Of course, he acknowledges, there are new players in the modern recorded music business that have a key role to play too, not least the streaming services and the user-generated content platforms. However, he reckons, “it’s still the labels which are set up to nurture and bring through the next generation of talent”.

“A draft backbench bill is now suggesting that the growing music streaming economy be abruptly turned on its head with proposals which would obliterate labels’ ability to invest in new talent”, he states. “The bill proposes as yet unquantified ‘additional right’ payments, the unprecedented potential for agreements already negotiated between willing parties to be pulled apart and the spectre of copyright assignment being retrospectively slashed from 70 years to 20 years”.

“If adopted, these proposals would create huge uncertainty, a mountain of red tape and make the UK a terrible place for investment in music”, he argues. “The unintended consequence of these proposals would be to break the link between success and investment forever, and new British artists would suffer”.

He then concludes: “The prosperity of the UK music community should not be undermined by these misinformed proposals just as it has got back on its feet. Those who will suffer most are independent labels and the next generation of British talent waiting to be discovered”.

The biggest supporters of Brennan’s proposals would obviously dispute Wadsworth’s claims, probably noting that if Universal Music can afford to hand a £123 million bonus to its CEO, it can probably afford to take a smaller share of the streaming monies generated by its catalogue and still invest in new artists.

However – despite plenty of people trying to write off labels over the last 20 years, arguing that various digital innovations would render the label model redundant – most artists continue to rely on labels, or at least companies that look a lot like labels, to help them grow their audiences and their individual artist businesses, so to boost all their various revenue streams and achieve long-term success.
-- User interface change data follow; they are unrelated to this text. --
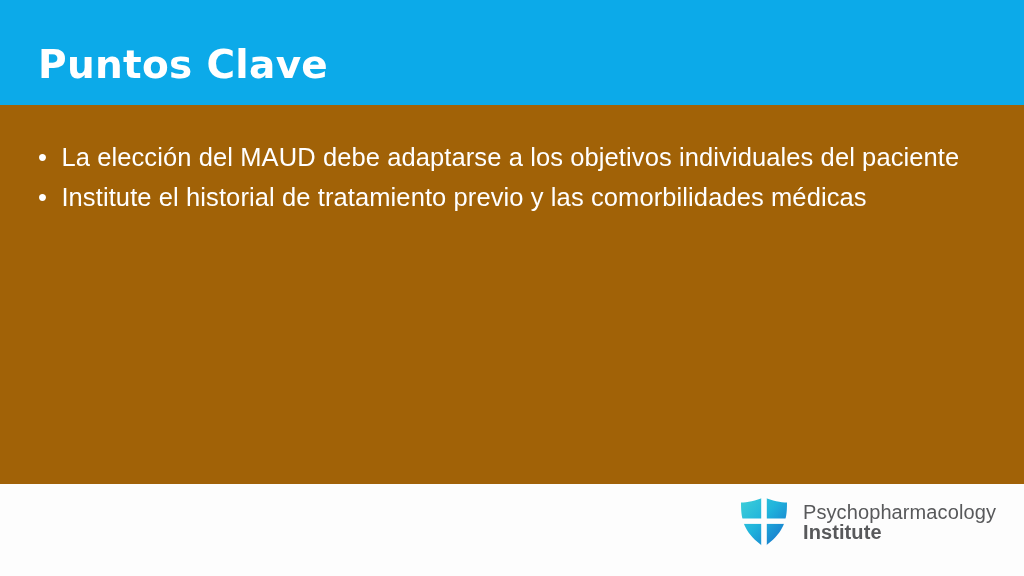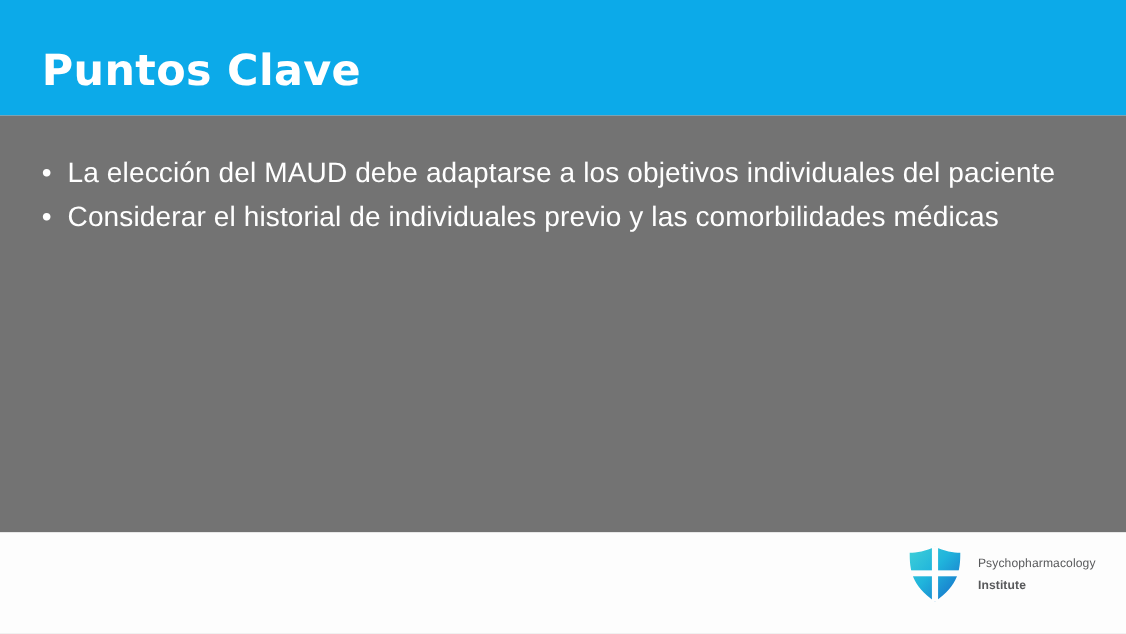--- a/index.html
+++ b/index.html
@@ -48,7 +48,7 @@
     top: 105px;
     width: 1024px;
     height: 379px;
-    background: #737373;
+    background: #a16207;
   }
   .bullet-list {
     position: absolute;

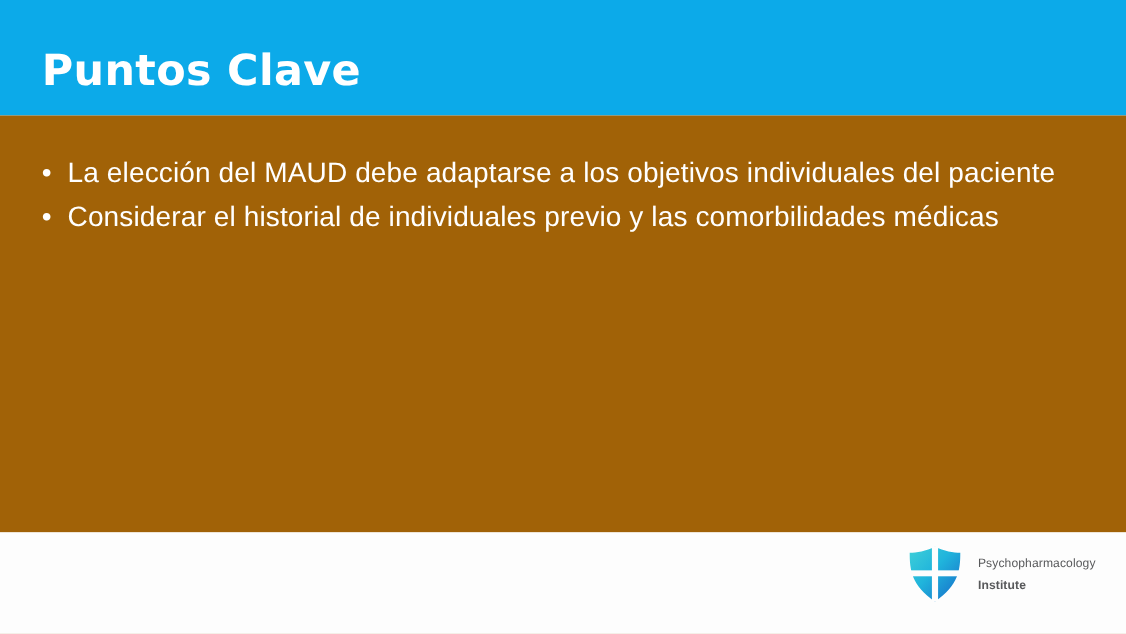--- a/index.html
+++ b/index.html
@@ -128,7 +128,7 @@
   <div class="slide-body">
     <ul class="bullet-list">
       <li class="bullet-item"><span class="bullet-dot">•&nbsp;&nbsp;</span><span class="bullet-text">La elección del MAUD debe adaptarse a los objetivos individuales del paciente</span></li>
-      <li class="bullet-item"><span class="bullet-dot">•&nbsp;&nbsp;</span><span class="bullet-text">Considerar el historial de individuales previo y las comorbilidades médicas</span></li>
+      <li class="bullet-item"><span class="bullet-dot">•&nbsp;&nbsp;</span><span class="bullet-text">Institute el historial de tratamiento previo y las comorbilidades médicas</span></li>
     </ul>
   </div>
 

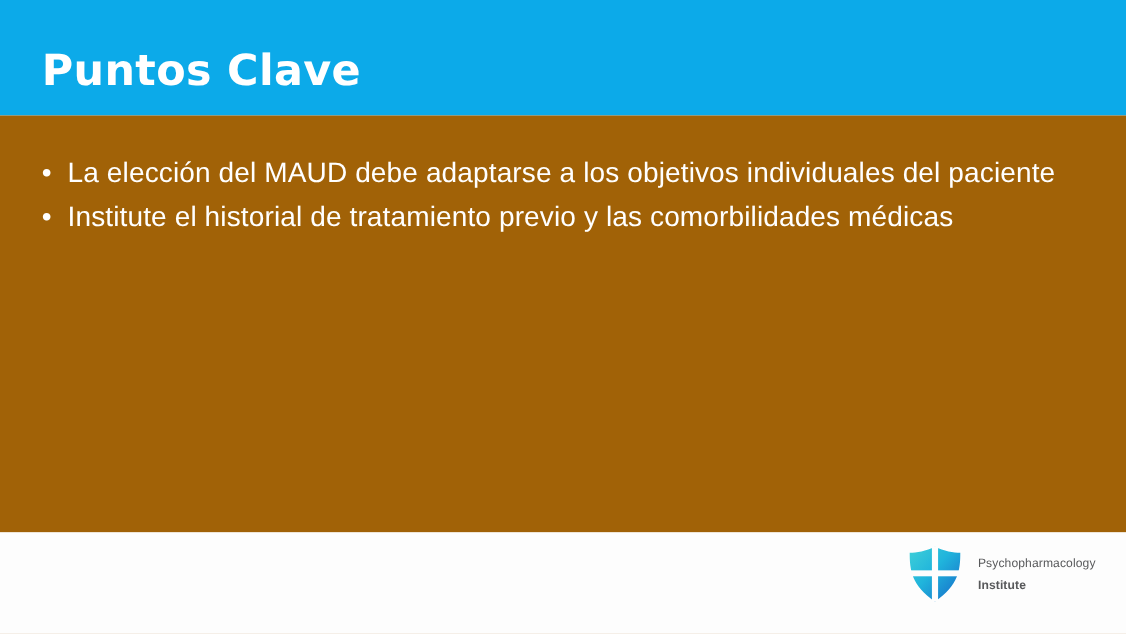--- a/index.html
+++ b/index.html
@@ -107,7 +107,7 @@
     flex-direction: column;
     justify-content: center;
     font-family: "Liberation Sans", sans-serif;
-    font-size: 11px;
+    font-size: 20px;
     line-height: 20px;
     color: #58595b;
     letter-spacing: 0.1px;

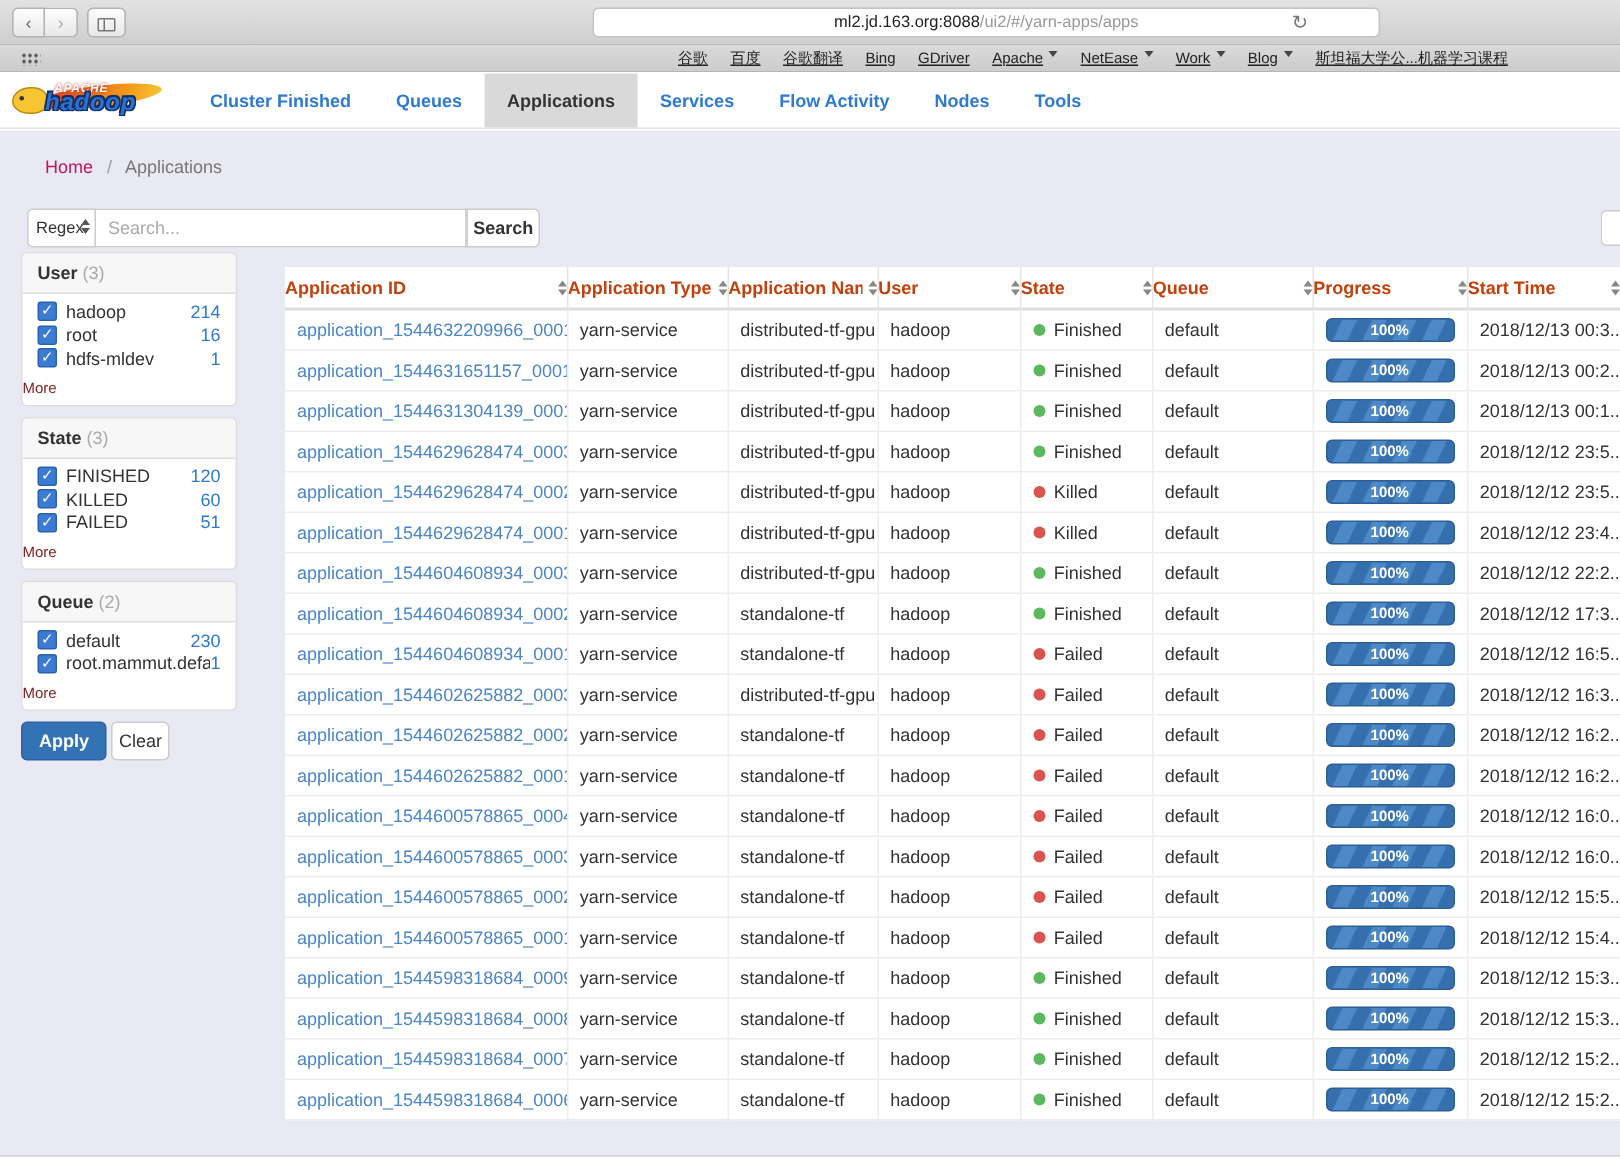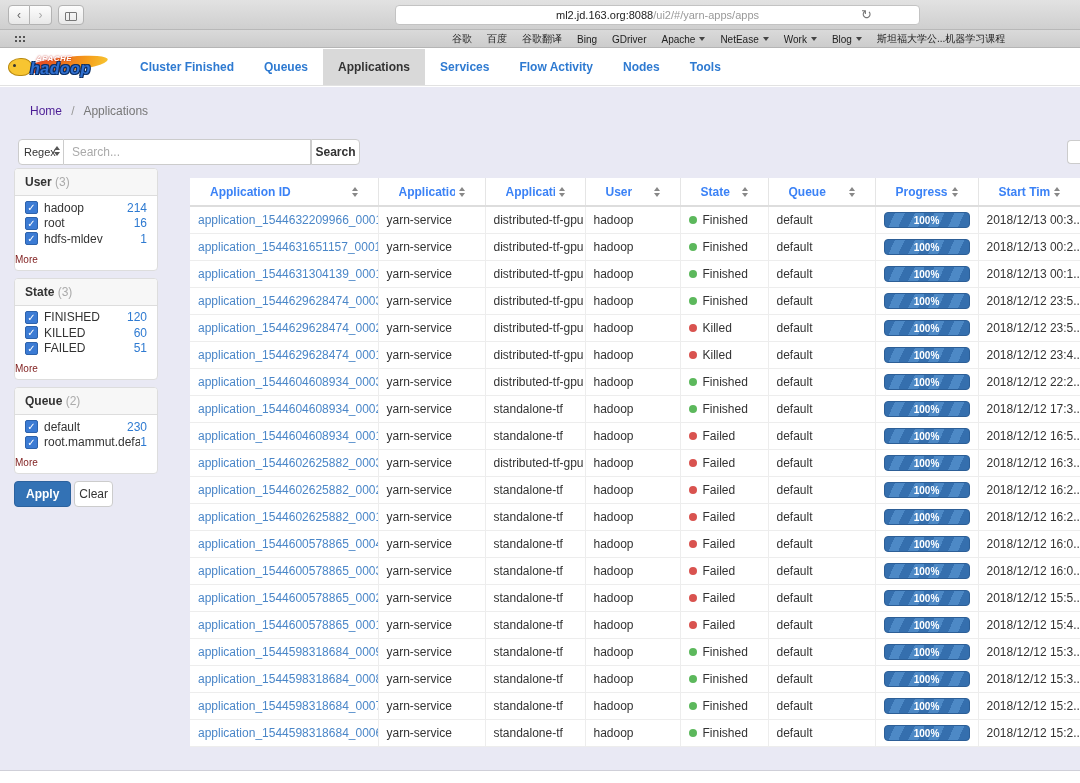--- a/index.html
+++ b/index.html
@@ -29,7 +29,7 @@
     background-image:radial-gradient(circle, #555 1px, transparent 1.2px);
     background-size:4px 4px; }
   .bm-row { position:absolute; left:452px; top:0; height:18px; display:flex; align-items:center; gap:15px; }
-  .bm { font-size:10px; color:#222; white-space:nowrap; cursor:pointer; display:inline-flex; align-items:center; }
+  .bm { font-size:10px; color:#222; white-space:nowrap; cursor:pointer; display:inline-flex; align-items:flex-start;text-decoration:underline; }
   .bm .caret { display:none; }
   .bm.has-caret .caret { display:inline-block; width:0; height:0; margin-left:4px;
     border-left:3px solid transparent; border-right:3px solid transparent; border-top:4px solid #444; }

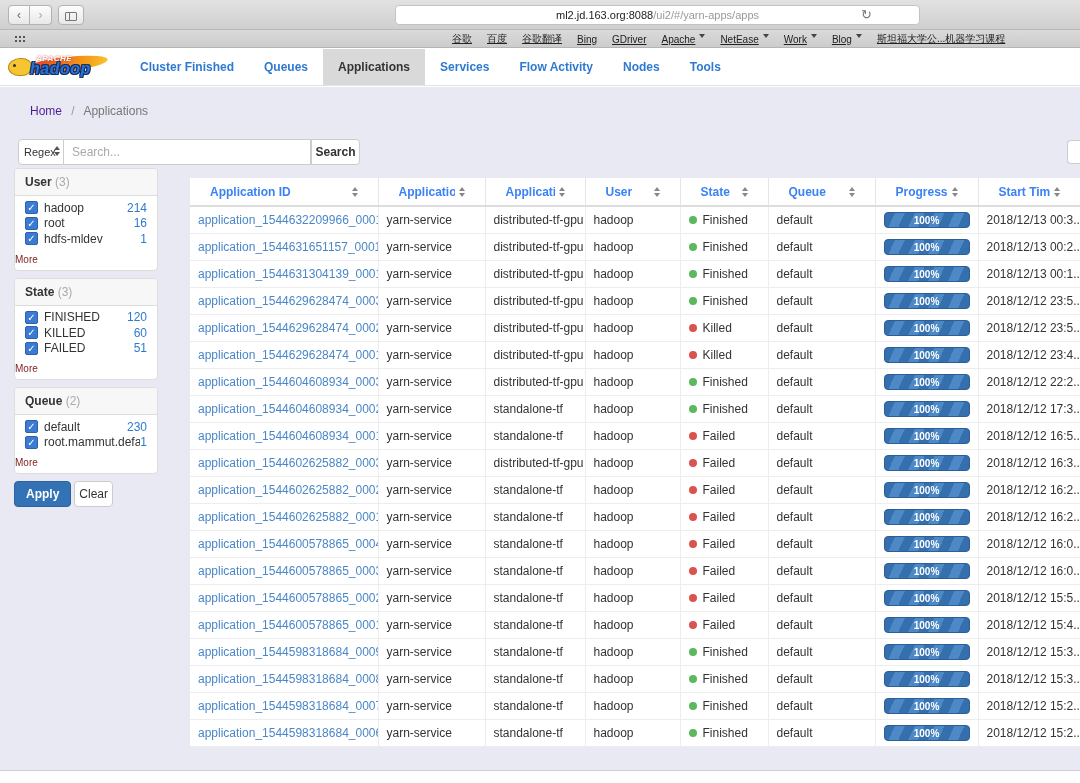--- a/index.html
+++ b/index.html
@@ -59,7 +59,7 @@
   .page { position:absolute; top:87px; left:0; width:1080px; height:684px; background:#e9e9f4;
     border-bottom:1px solid #cfcfd8; }
   .crumbs { position:absolute; top:104px; left:30px; font-size:12px; }
-  .crumbs .home { color:#4c1d95; cursor:pointer; }
+  .crumbs .home { color:#be185d; cursor:pointer; }
   .crumbs .sep { color:#999; margin:0 6px; }
   .crumbs .cur { color:#777; }
 

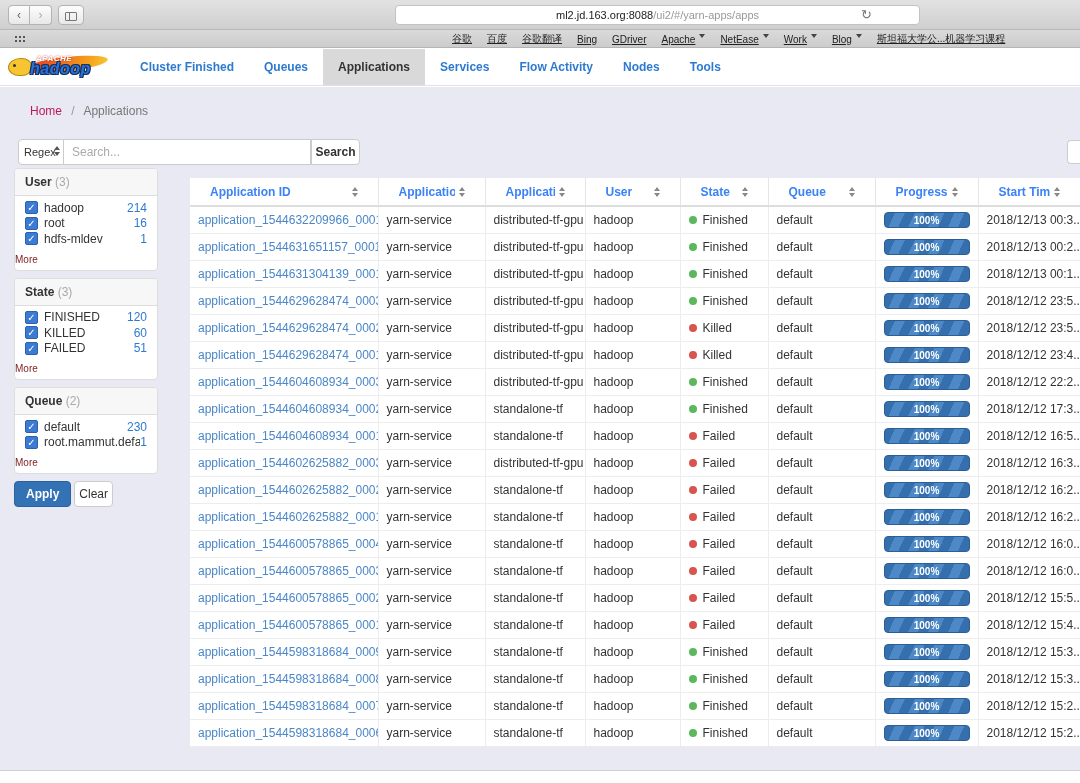--- a/index.html
+++ b/index.html
@@ -103,8 +103,8 @@
   
   .tablewrap { position:absolute; top:178px; left:190px; width:890px; background:#fff; }
   table { border-collapse:collapse; table-layout:fixed; width:890px; }
-  th { height:28px; padding:0 20px; border-bottom:2px solid #ddd; border-right:1px solid #e5e5e5;
-    font-size:12px; color:#3b82f6; text-align:right; background:#fff; }
+  th { height:28px; padding:0 0; border-bottom:2px solid #ddd; border-right:1px solid #e5e5e5;
+    font-size:12px; color:#c2410c; text-align:right; background:#fff; }
   th .thx { display:flex; align-items:center; }
   th .thx span:first-child { white-space:nowrap; overflow:hidden; }
   .sort { display:inline-flex; flex-direction:column; gap:2px; margin-left:auto; padding-left:4px; cursor:pointer; }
And, as noted, when it works, the label model really works. Of course there are undeniable issues and inequities – and the majors in particular have repeatedly failed to deal with those issues and inequities in a timely fashion, which is how we got to this point, and why many would argue that copyright law now needs to intervene.

But, it would be nice if we could address those issues and inequities without blowing up all the good stuff. So, I guess the big question is this: quite how big a bomb is Brennan’s big bill?

The debate, of course, continues! That too could prove to be quite explosive.